I will say that the sad tiny individual folded sheets of toilet paper at my high school sucked and I hope to never have to use them again but I also know I’d take that option over the newspaper in or nothing at all in many countries.
It’s adorable that you feel guilty using your parents’ luxury TP! 😀
I got a budget bidet during the Great Toilet Paper Pandemic Shortage of 2020 and I will never go back. Now that I’m back at work in public restrooms that don’t have bidets, I have no idea how people live without them, it’s awful! It’s uncivilized! Thanks for this post, now I don’t feel alone. When I buy my house I’m absolutely installing a fancy bidet, maybe as the first thing I do.
I don’t know why they’re so controversial over here!
Here in the land of drought, bidets = more water consumption, and the water district tells us we are all supposed to be cutting back on water consumption, so we’ll keep using our toilet paper
Yeah, I live in a desert too, so no bidet for me. You have to make adjustments within reason!
Made me laugh out loud! That takes a LOT.
Well done (and good article)
yea we got a $27 bidet from amazon like 3 years ago and its been life changing. i’ll never go back. what even is toilet paper
Lol! I laughed the entire time I read this article.
Life is too short to pick up poop-stained crumbles of sub-par toilet paper from the floor of of your bathroom, bedroom etc.

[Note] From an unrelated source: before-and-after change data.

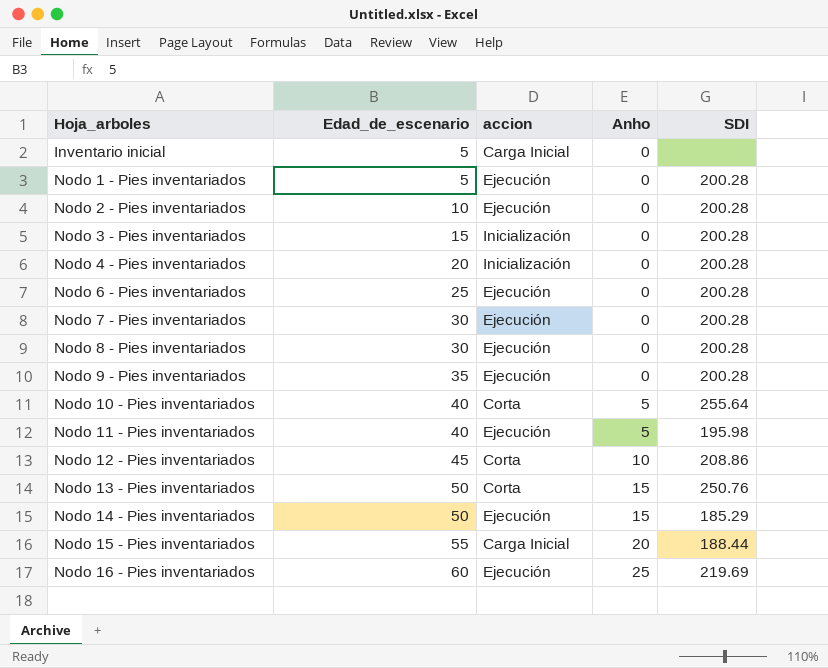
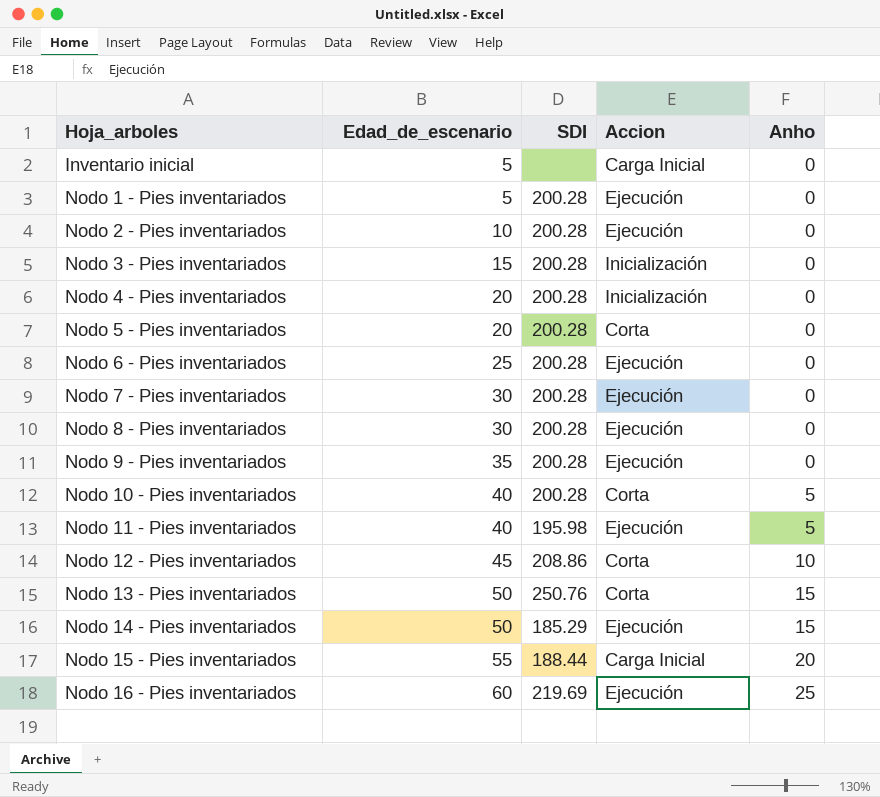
column SDI | position: 5 -> 3
column name: accion -> Accion
row Nodo 5 - Pies inventariados: none -> 20 | 200.28 | Corta | 0
Nodo 10 - Pies inventariados | SDI: 255.64 -> 200.28

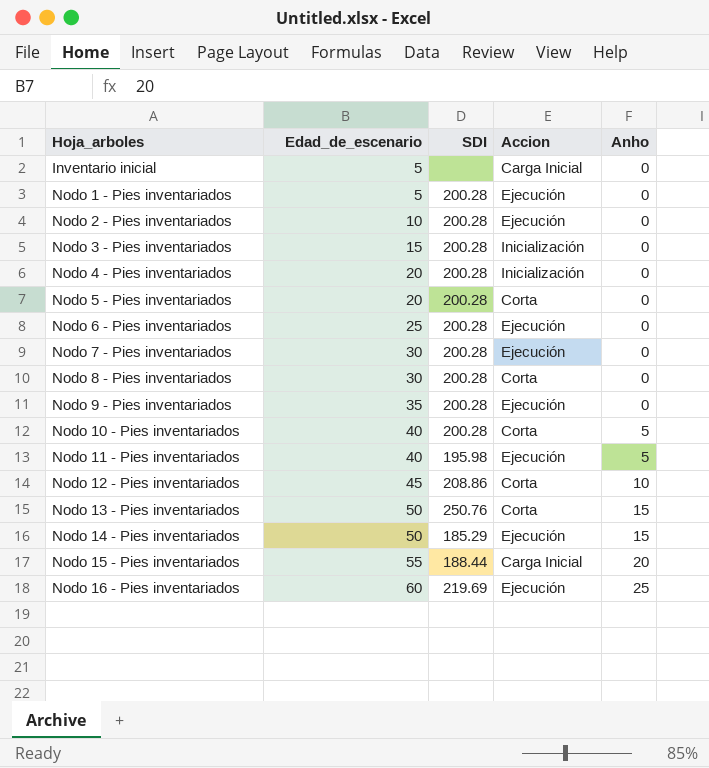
Nodo 8 - Pies inventariados | Accion: Ejecución -> Corta

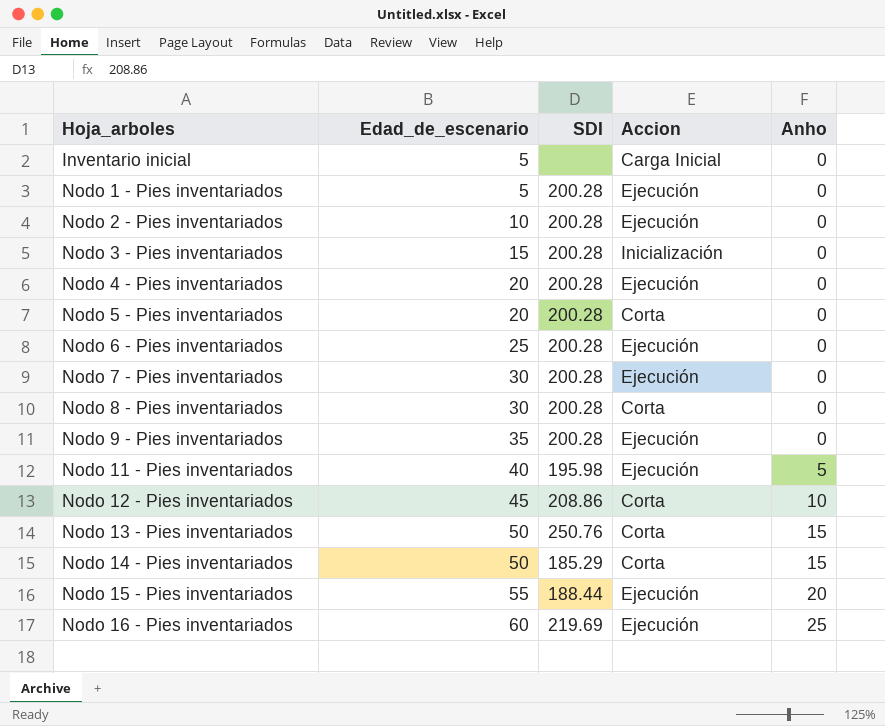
row Nodo 10 - Pies inventariados: 40 | 200.28 | Corta | 5 -> none
Nodo 4 - Pies inventariados | Accion: Inicialización -> Ejecución
Nodo 14 - Pies inventariados | Accion: Ejecución -> Corta
Nodo 15 - Pies inventariados | Accion: Carga Inicial -> Ejecución

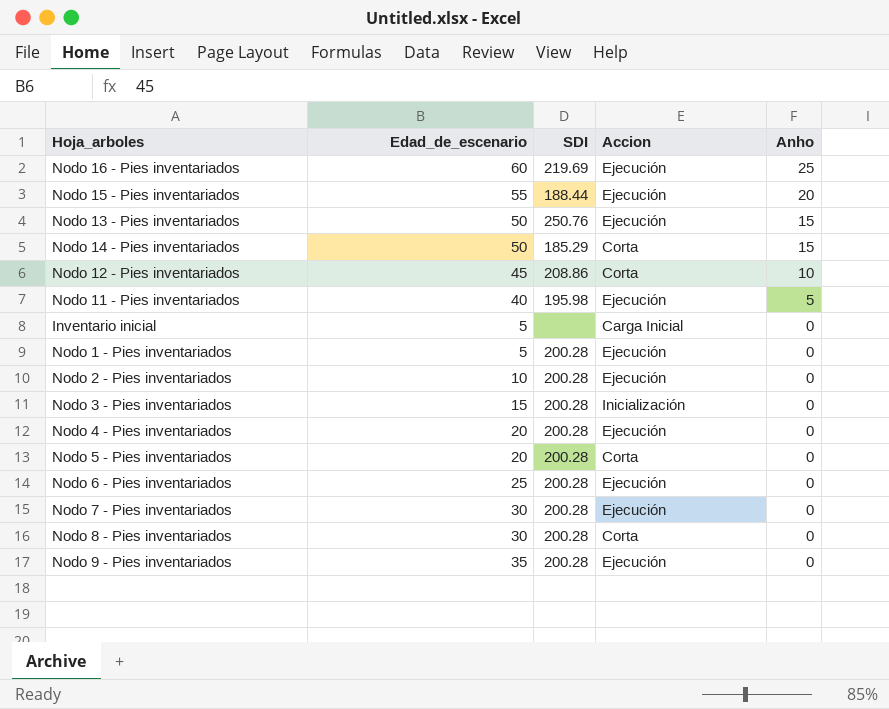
row order: Hoja_arboles ascending -> Anho descending
Nodo 13 - Pies inventariados | Accion: Corta -> Ejecución

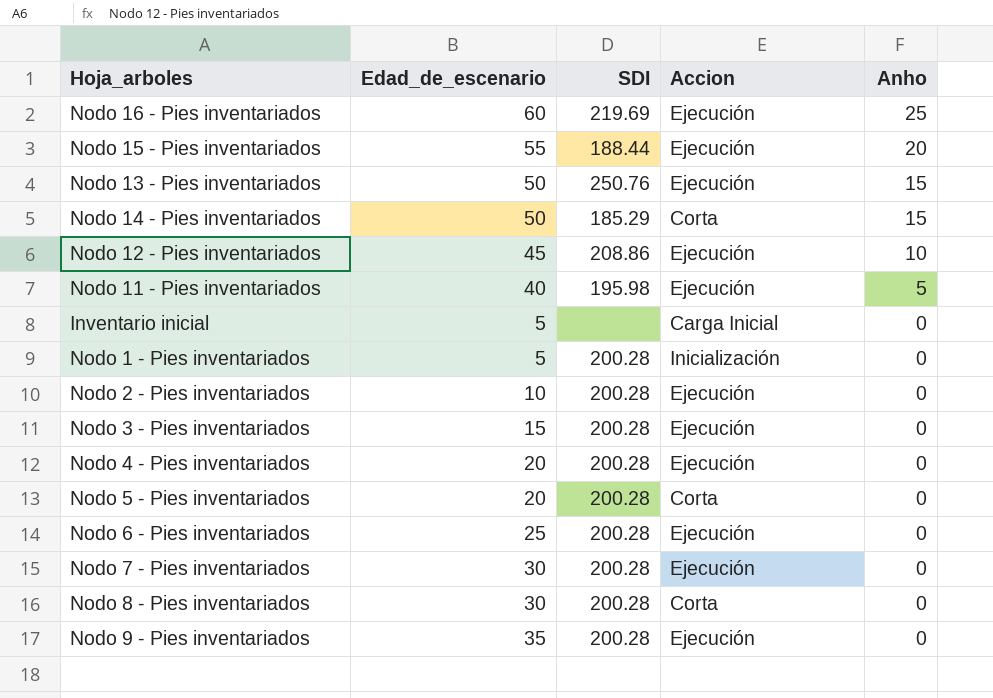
Nodo 12 - Pies inventariados | Accion: Corta -> Ejecución
Nodo 1 - Pies inventariados | Accion: Ejecución -> Inicialización
Nodo 3 - Pies inventariados | Accion: Inicialización -> Ejecución

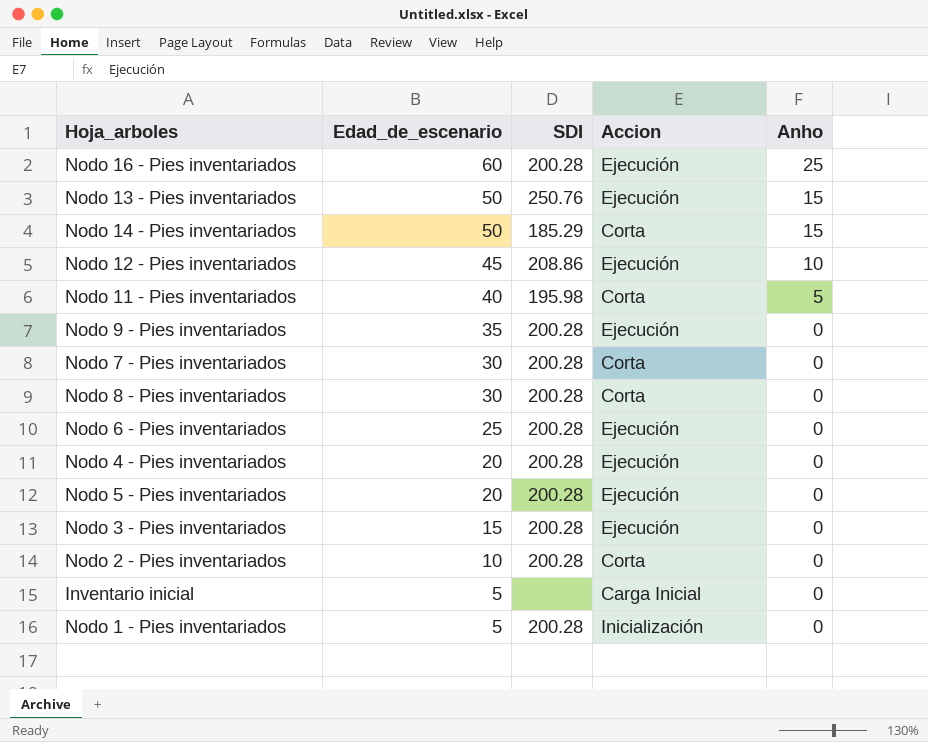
row order: Anho descending -> Edad_de_escenario descending
row Nodo 15 - Pies inventariados: 55 | 188.44 | Ejecución | 20 -> none
Nodo 16 - Pies inventariados | SDI: 219.69 -> 200.28
Nodo 11 - Pies inventariados | Accion: Ejecución -> Corta
Nodo 7 - Pies inventariados | Accion: Ejecución -> Corta
Nodo 5 - Pies inventariados | Accion: Corta -> Ejecución
Nodo 2 - Pies inventariados | Accion: Ejecución -> Corta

I used to buy Northern triple-ply ultra plush, because it caused me the least pain. It was not a luxury purchase at all, though overpriced. Due to the pandemic, I couldn’t find it and had to use whatever I could get – some of which did me harm. Ultimately, I found the absolute best solution in a non-standard discount store, and it is Panda toilet paper. It’s cheap and for people who are accustomed to non-quality TP, would be an extreme luxury. It’s way cheaper than Northern. Those who have physical conditions are lucky to find it.
That’s good to know! I’ll keep my eyes out for it.